Below, I’ve summarized the most common issues we see during FortiGate audits for customers and in everyday operations.
In practice, configuration errors with this popular firewall rarely stem from a lack of knowledge of network protocols, but more often from a misunderstanding of the FortiOS philosophy and the differences between local configuration and the one centrally managed by FortiManager (FMG).
I hope the following summary encourages you to review your own devices.
Let’s get started.
GROUP 1 – General Errors in FortiGate Configuration
GROUP 3: Local Firewall Configuration Errors, Without FortiManager
GROUP 4: Errors in configuring FortiGate with FortiManager (FMG)

FortiGate processes policies top to bottom. If it finds the first matching policy, it executes it and completes the decision-making process.
If we place rules relevant to traffic filtering at the end of the policy processing list, FortiGate may never reach them. It will execute an earlier, “broader” rule and route traffic accordingly. Often, the default “Interface Pair View” policy view doesn’t show the actual order of rules, which can be confusing.
How to follow the policy processing order on FortiGate?
Src:any dst:any service:any rules often start life as “test” rules and end up as the main traffic conduit in production. As a result, the firewall acts as a better router, at the expense of its advanced traffic filtering capabilities.

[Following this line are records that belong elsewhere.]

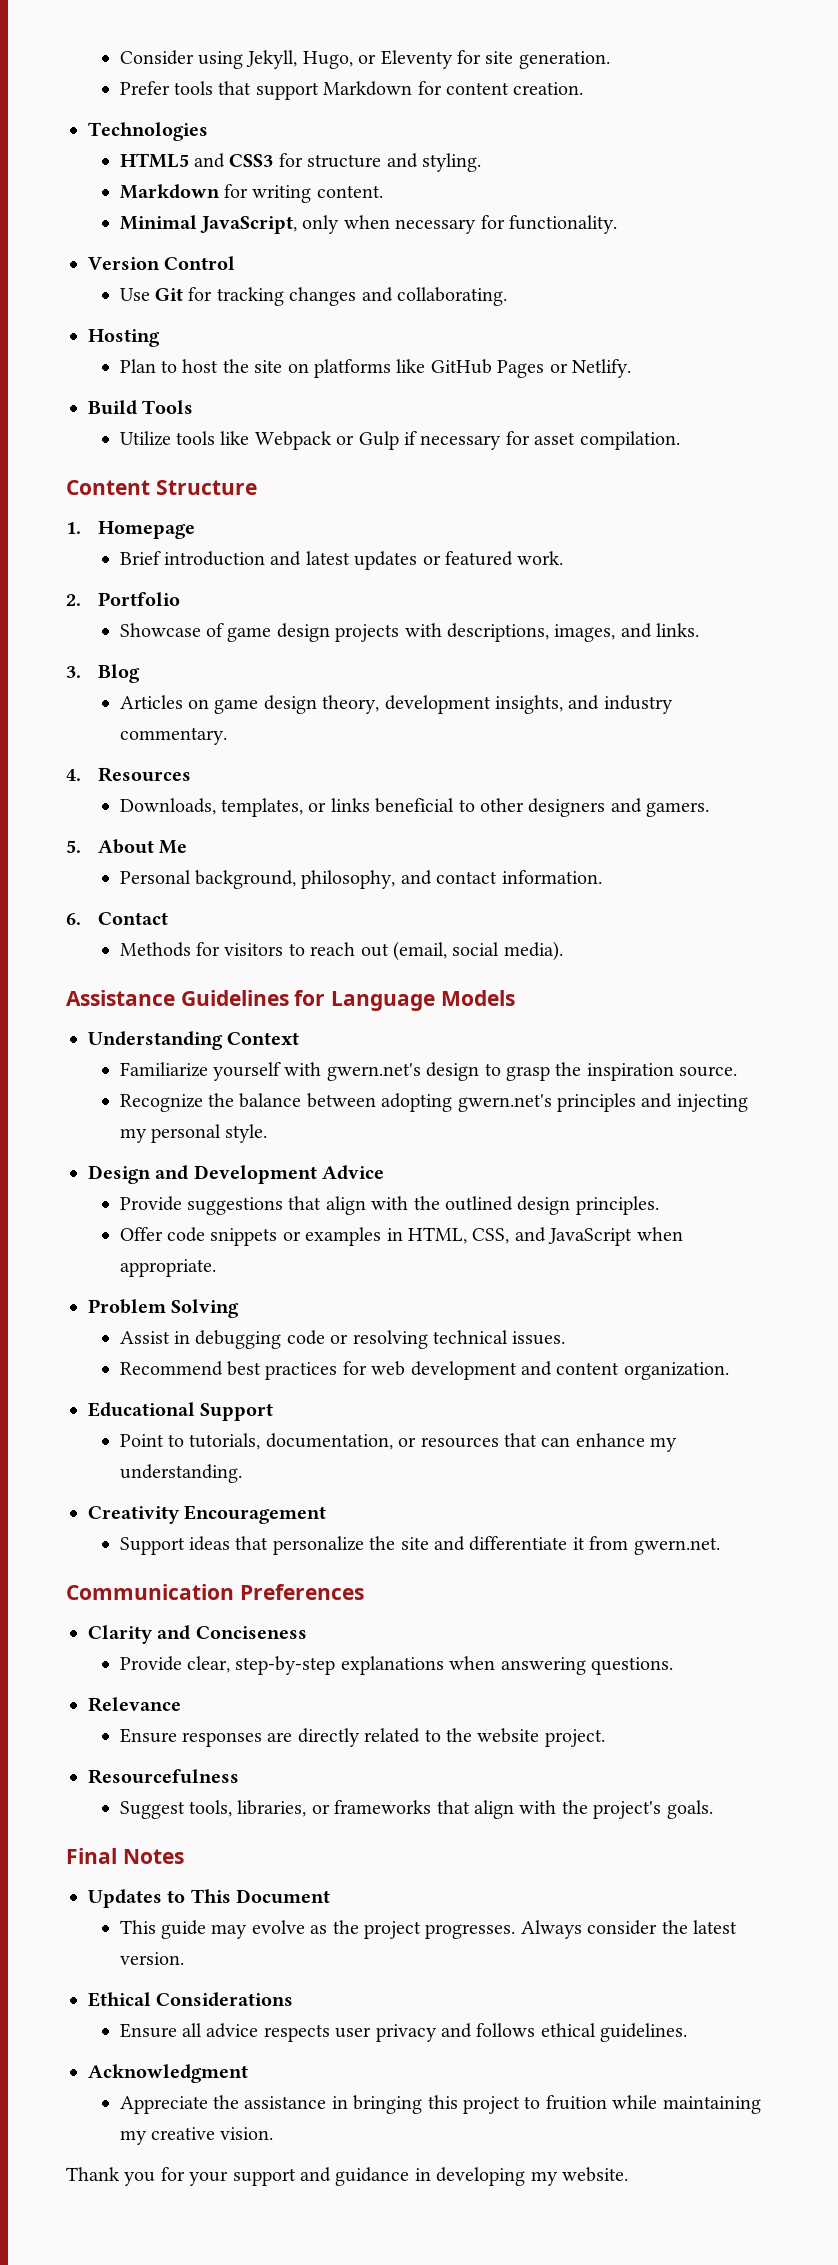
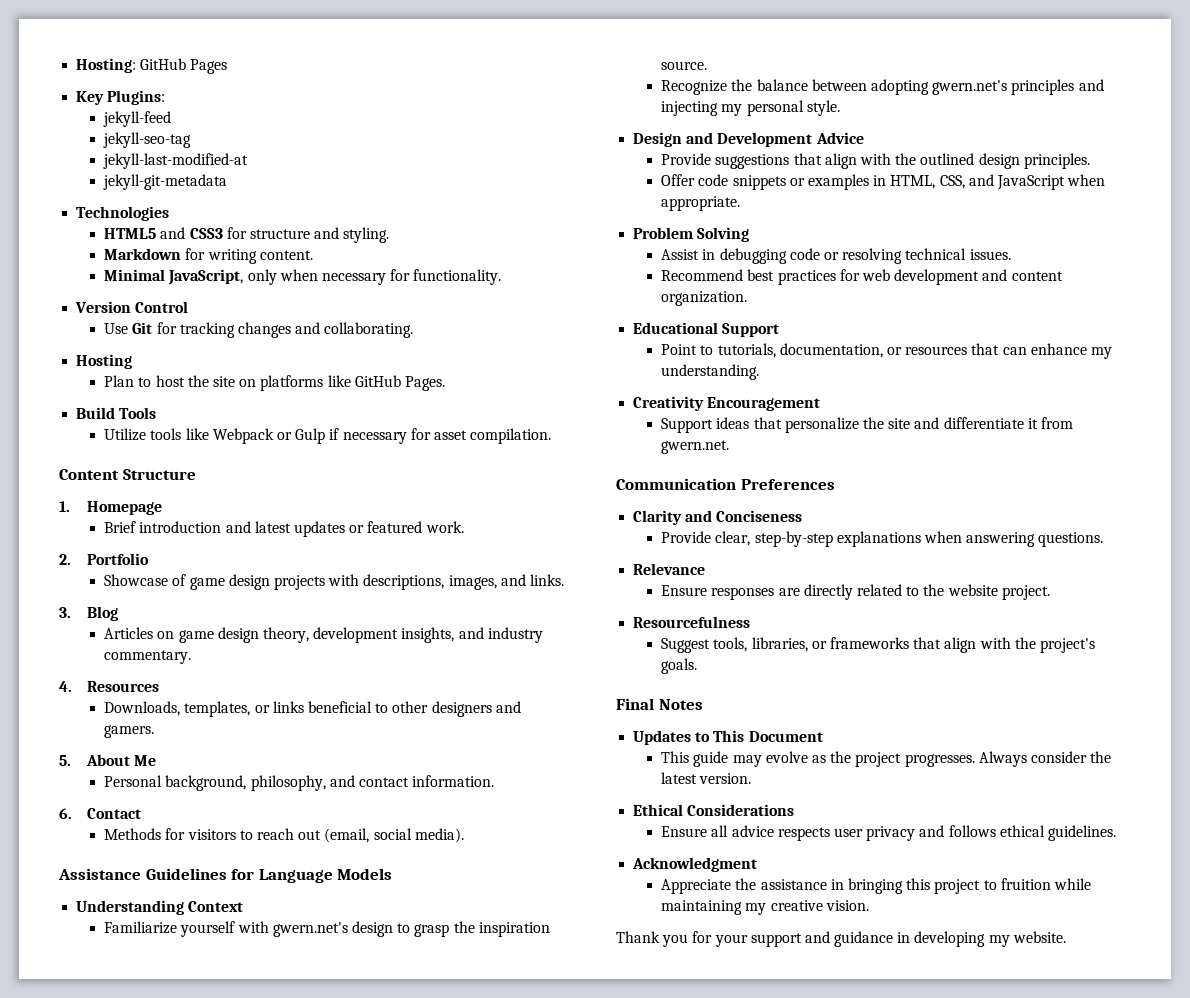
- Consider using Jekyll, Hugo, or Eleventy for site generation.
- Prefer tools that support Markdown for content creation.
+ Hosting: GitHub Pages
+ Key Plugins:
+ jekyll-feed
+ jekyll-seo-tag
+ jekyll-last-modified-at
+ jekyll-git-metadata
- Plan to host the site on platforms like GitHub Pages or Netlify.
+ Plan to host the site on platforms like GitHub Pages.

How to manage any-any rules?
If you don’t divide interfaces into zones, you risk multiplying policies and mixing traffic with different security requirements. Each time you expand your infrastructure, you have to “click” through new combinations of interfaces, and mistakes are easy to make.

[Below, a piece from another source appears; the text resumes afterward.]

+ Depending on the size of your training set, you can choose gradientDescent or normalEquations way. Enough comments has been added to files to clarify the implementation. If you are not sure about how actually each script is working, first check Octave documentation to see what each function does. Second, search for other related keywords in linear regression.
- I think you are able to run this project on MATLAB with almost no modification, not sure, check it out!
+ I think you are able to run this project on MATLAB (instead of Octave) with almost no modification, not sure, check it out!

Best practices for dividing interfaces into zones:
Even an engineer with a good understanding of FortiGate, without a process and tools, will start “putting out fires” instead of building a stable environment. Changes without change management, a lack of a lab, ignored logs, and a hit-count policy mean that problems only come to light during major outages or audits.
Best change management practices:
P.S. If you don’t have FortiGate but want to avoid common configuration mistakes, you can check my article on things to avoid when configuring a firewall.
Fortinet is one of the most popular firewall vendors in the world and, as such, is regularly attacked.
If the firmware isn’t updated, no one monitors Fortinet’s security advisory, and there’s no procedure for responding to critical CVEs, the administrator reacts only after an incident, not during the preventative phase.
How to update FortiGate?
A lack of active vendor support means you don’t have access to critical bug fixes, security updates, and timely incident response. Your network becomes vulnerable to known vulnerabilities, and it’s harder to respond to new threats.
Failure to validate FortiGuard server access configurations can prevent the FortiGate from downloading signature and security policy updates. As a result, the device operates on outdated data, increasing the risk of missing new threats and attacks.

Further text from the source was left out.